====== Exercise material ======

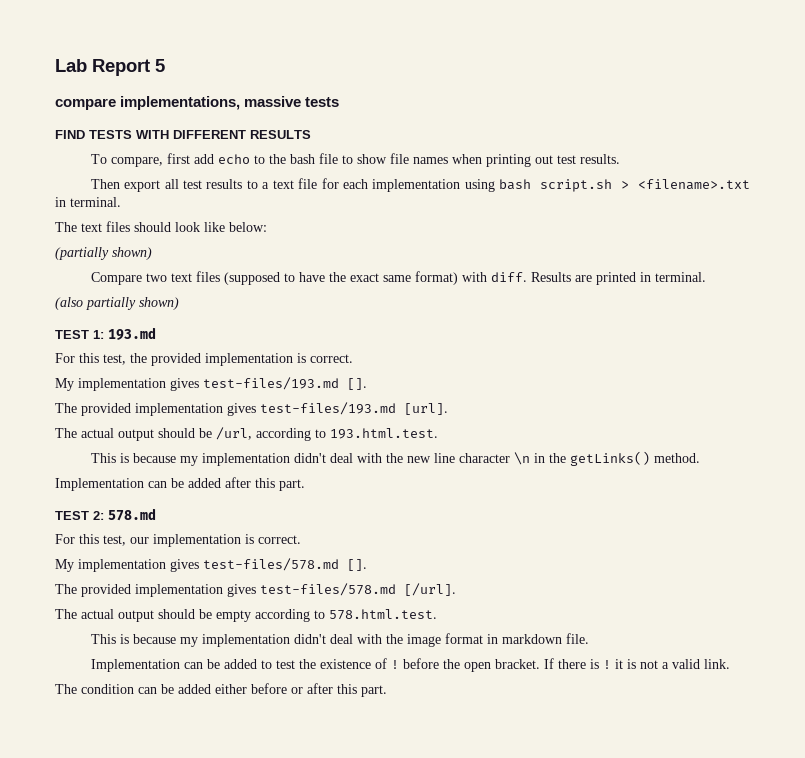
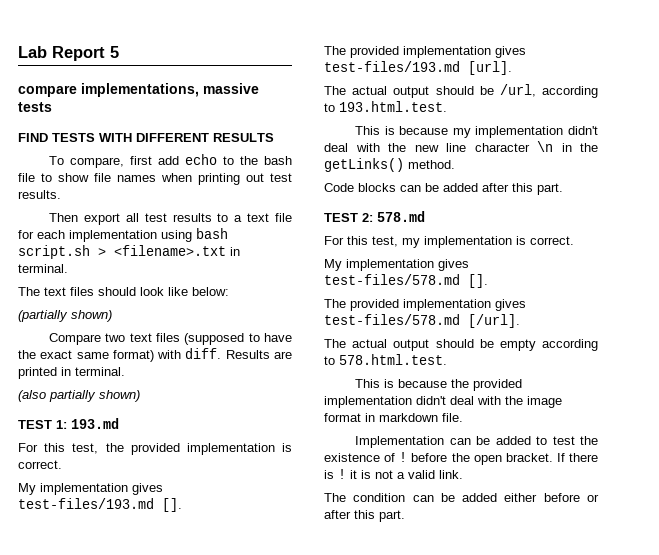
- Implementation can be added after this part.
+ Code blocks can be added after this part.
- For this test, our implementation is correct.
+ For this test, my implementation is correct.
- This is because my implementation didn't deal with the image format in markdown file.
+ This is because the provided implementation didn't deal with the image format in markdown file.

======

# Instructions for the task:
An exact copy of all the entries above is required, with every picture left out.

# Task result:
- Implementation can be added after this part.
+ Code blocks can be added after this part.
- For this test, our implementation is correct.
+ For this test, my implementation is correct.
- This is because my implementation didn't deal with the image format in markdown file.
+ This is because the provided implementation didn't deal with the image format in markdown file.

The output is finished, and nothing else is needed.